◆ TASK PROMPT
Extract, word for word, each line from the line holding "[66,232,144,245] unionid ->" through the end of the records. Omit every picture.

SUPPLIED RECORDS Block Start

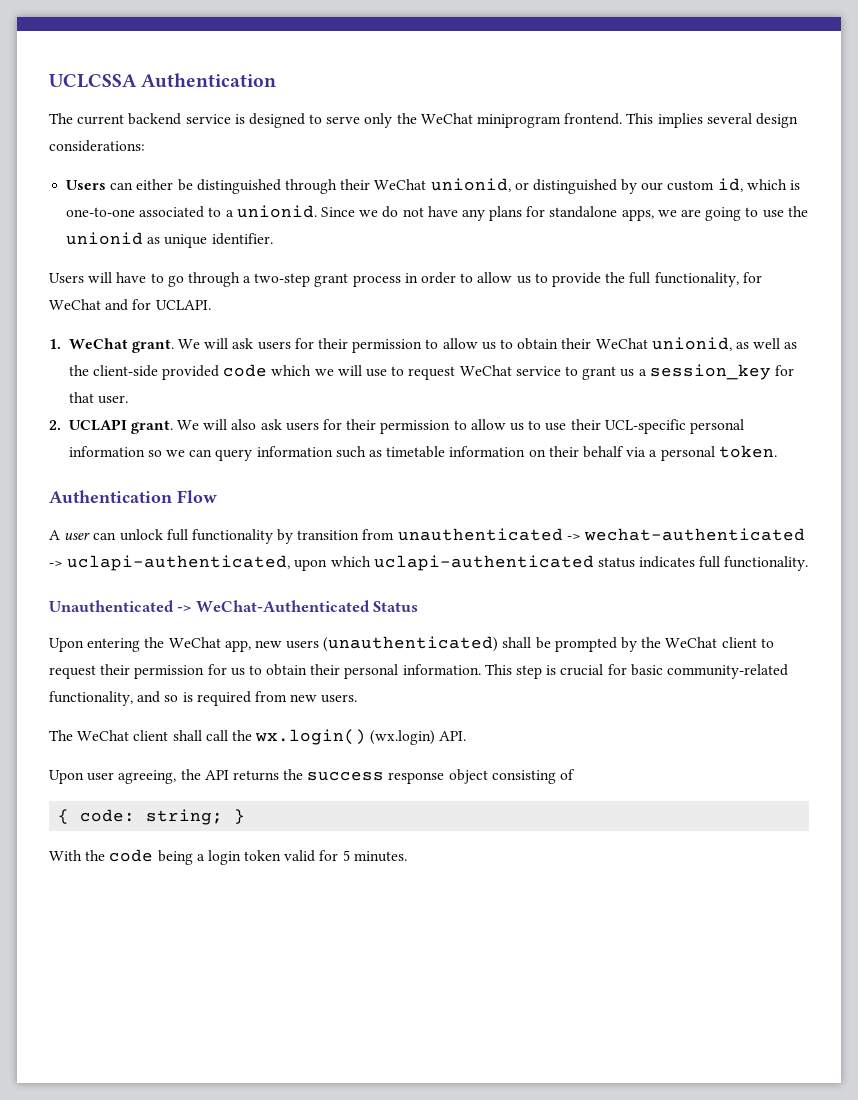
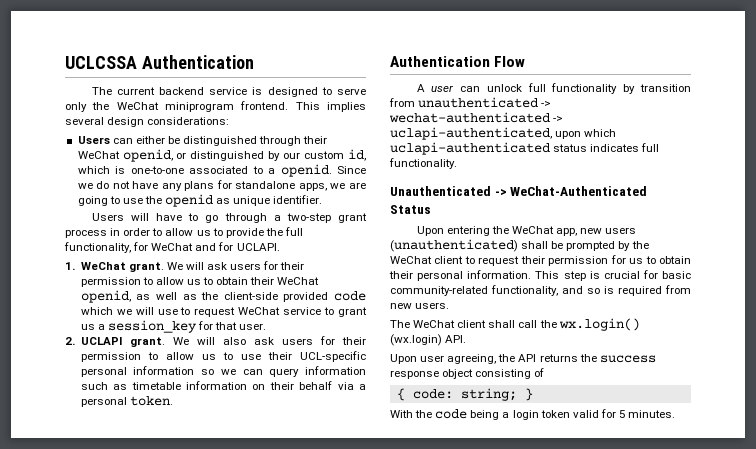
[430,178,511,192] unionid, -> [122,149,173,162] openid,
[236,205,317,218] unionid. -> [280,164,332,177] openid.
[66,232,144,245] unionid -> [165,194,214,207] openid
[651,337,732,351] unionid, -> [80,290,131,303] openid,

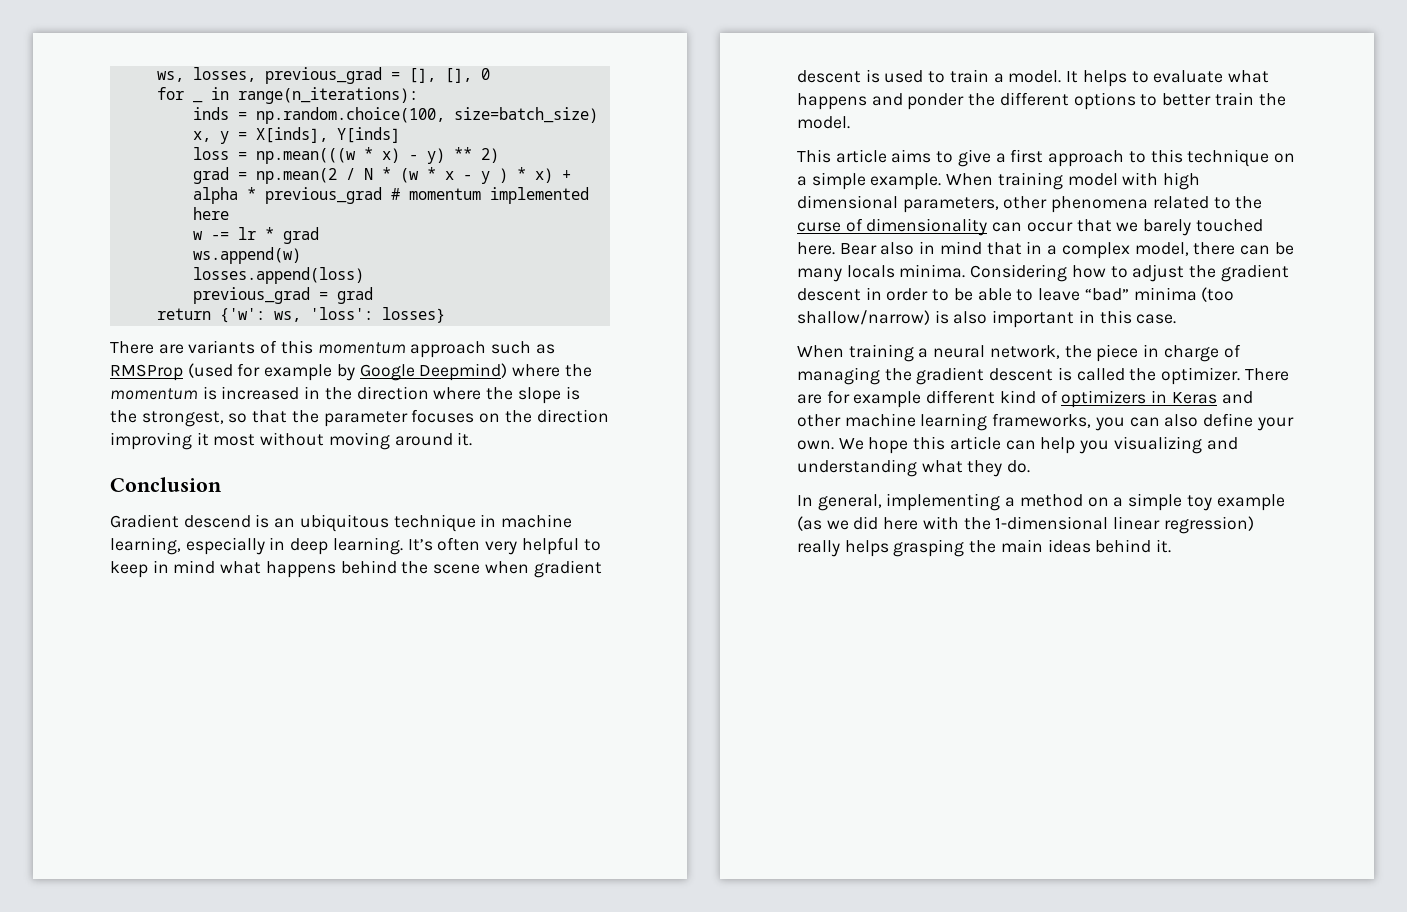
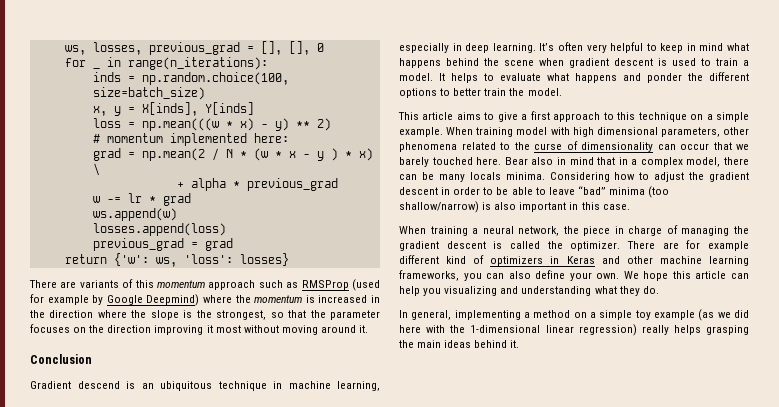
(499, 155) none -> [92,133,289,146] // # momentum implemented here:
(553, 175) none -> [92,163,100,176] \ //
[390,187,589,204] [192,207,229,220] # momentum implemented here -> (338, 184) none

SUPPLIED RECORDS Block End

◆ ANSWER TO THE EXERCISE
[66,232,144,245] unionid -> [165,194,214,207] openid
[651,337,732,351] unionid, -> [80,290,131,303] openid,

(499, 155) none -> [92,133,289,146] // # momentum implemented here:
(553, 175) none -> [92,163,100,176] \ //
[390,187,589,204] [192,207,229,220] # momentum implemented here -> (338, 184) none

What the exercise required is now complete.